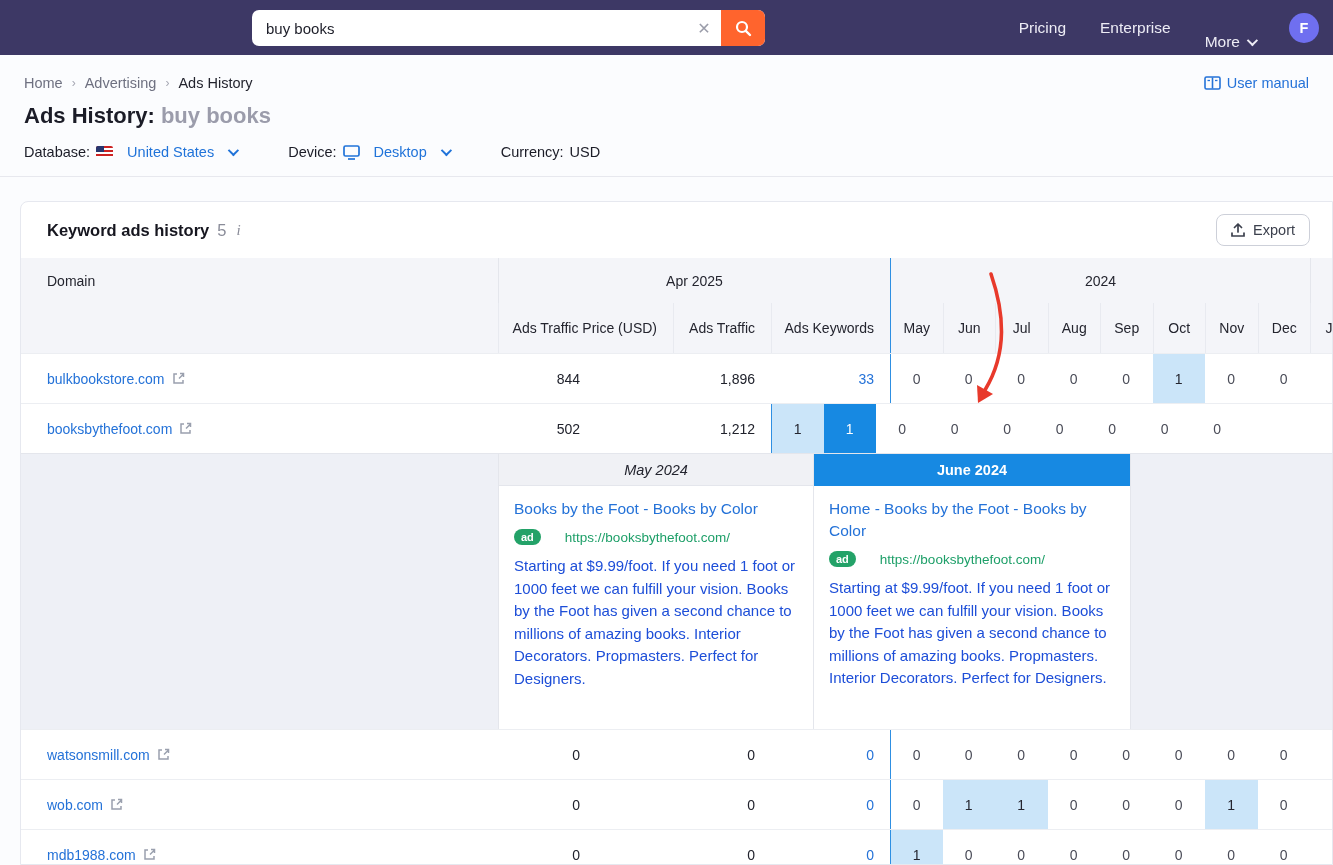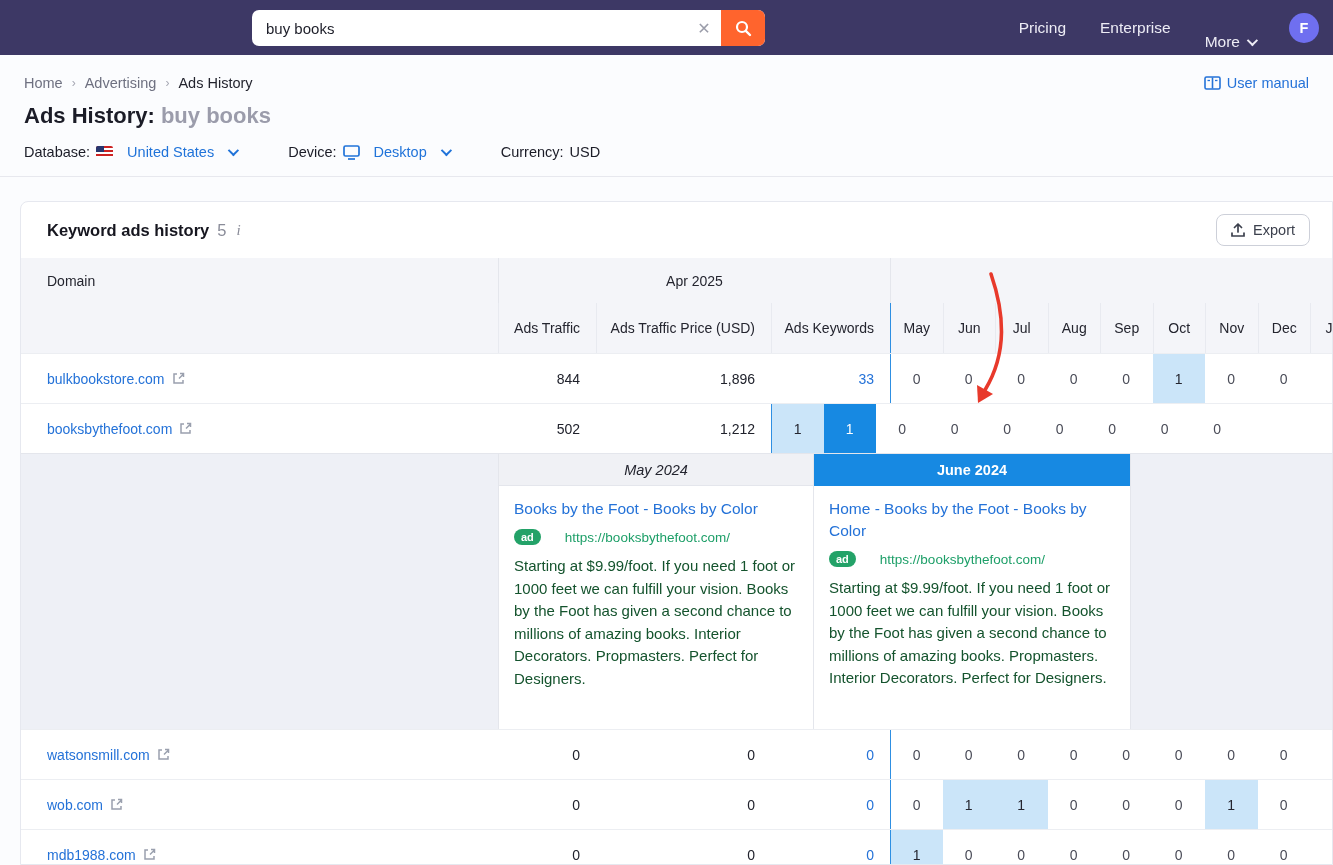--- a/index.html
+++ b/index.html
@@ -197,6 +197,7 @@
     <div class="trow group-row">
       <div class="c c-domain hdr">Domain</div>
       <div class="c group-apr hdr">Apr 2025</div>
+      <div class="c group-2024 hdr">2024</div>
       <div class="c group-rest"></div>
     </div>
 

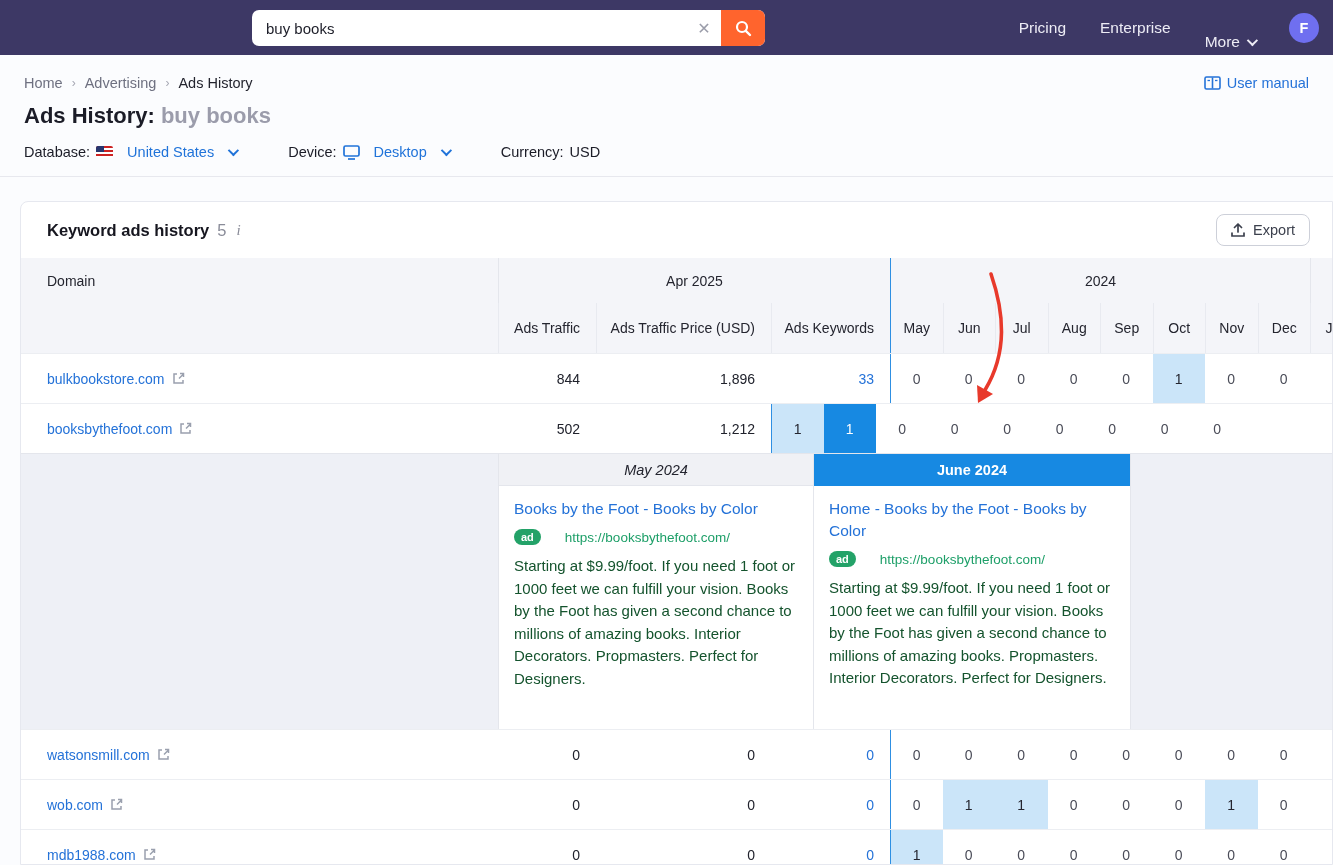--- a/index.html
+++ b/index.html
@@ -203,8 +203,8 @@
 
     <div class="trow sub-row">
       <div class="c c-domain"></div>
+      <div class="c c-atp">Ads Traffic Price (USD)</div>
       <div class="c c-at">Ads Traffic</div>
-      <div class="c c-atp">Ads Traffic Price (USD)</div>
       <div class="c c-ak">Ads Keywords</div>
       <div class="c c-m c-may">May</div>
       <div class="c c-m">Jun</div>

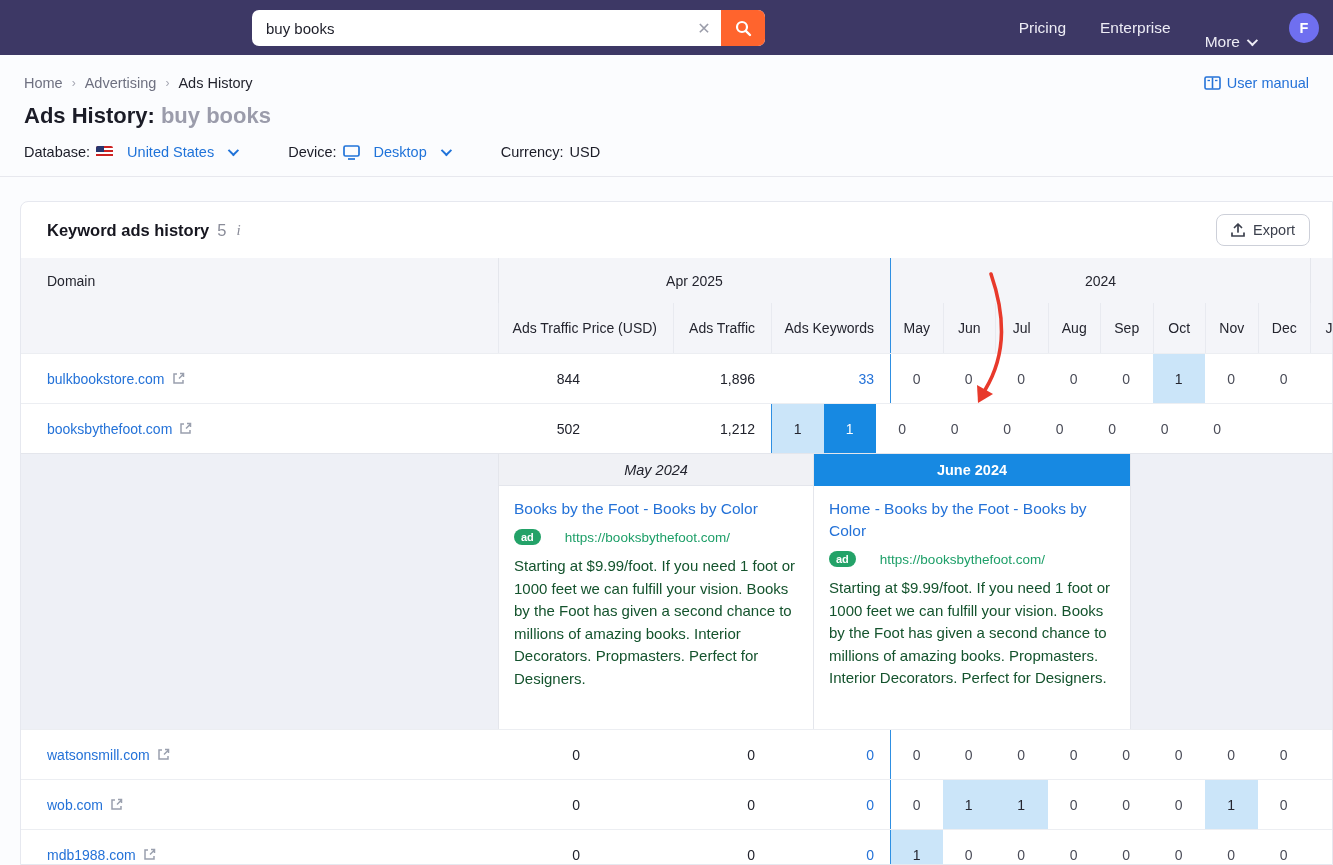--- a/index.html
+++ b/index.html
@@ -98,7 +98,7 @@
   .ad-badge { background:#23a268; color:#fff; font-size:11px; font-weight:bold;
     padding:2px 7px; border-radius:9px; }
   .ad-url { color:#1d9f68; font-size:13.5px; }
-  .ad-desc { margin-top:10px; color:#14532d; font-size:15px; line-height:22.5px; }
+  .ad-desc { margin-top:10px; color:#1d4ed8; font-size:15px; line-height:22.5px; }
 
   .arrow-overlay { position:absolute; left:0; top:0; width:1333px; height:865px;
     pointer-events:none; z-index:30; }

+ + + + +

> [Assignment]:
Reproduce the listing word for word. Do not carry over the pictures.

> [Task output]:
--- a/index.html
+++ b/index.html
@@ -197,6 +197,7 @@
     <div class="trow group-row">
       <div class="c c-domain hdr">Domain</div>
       <div class="c group-apr hdr">Apr 2025</div>
+      <div class="c group-2024 hdr">2024</div>
       <div class="c group-rest"></div>
     </div>
 

--- a/index.html
+++ b/index.html
@@ -203,8 +203,8 @@
 
     <div class="trow sub-row">
       <div class="c c-domain"></div>
+      <div class="c c-atp">Ads Traffic Price (USD)</div>
       <div class="c c-at">Ads Traffic</div>
-      <div class="c c-atp">Ads Traffic Price (USD)</div>
       <div class="c c-ak">Ads Keywords</div>
       <div class="c c-m c-may">May</div>
       <div class="c c-m">Jun</div>

--- a/index.html
+++ b/index.html
@@ -98,7 +98,7 @@
   .ad-badge { background:#23a268; color:#fff; font-size:11px; font-weight:bold;
     padding:2px 7px; border-radius:9px; }
   .ad-url { color:#1d9f68; font-size:13.5px; }
-  .ad-desc { margin-top:10px; color:#14532d; font-size:15px; line-height:22.5px; }
+  .ad-desc { margin-top:10px; color:#1d4ed8; font-size:15px; line-height:22.5px; }
 
   .arrow-overlay { position:absolute; left:0; top:0; width:1333px; height:865px;
     pointer-events:none; z-index:30; }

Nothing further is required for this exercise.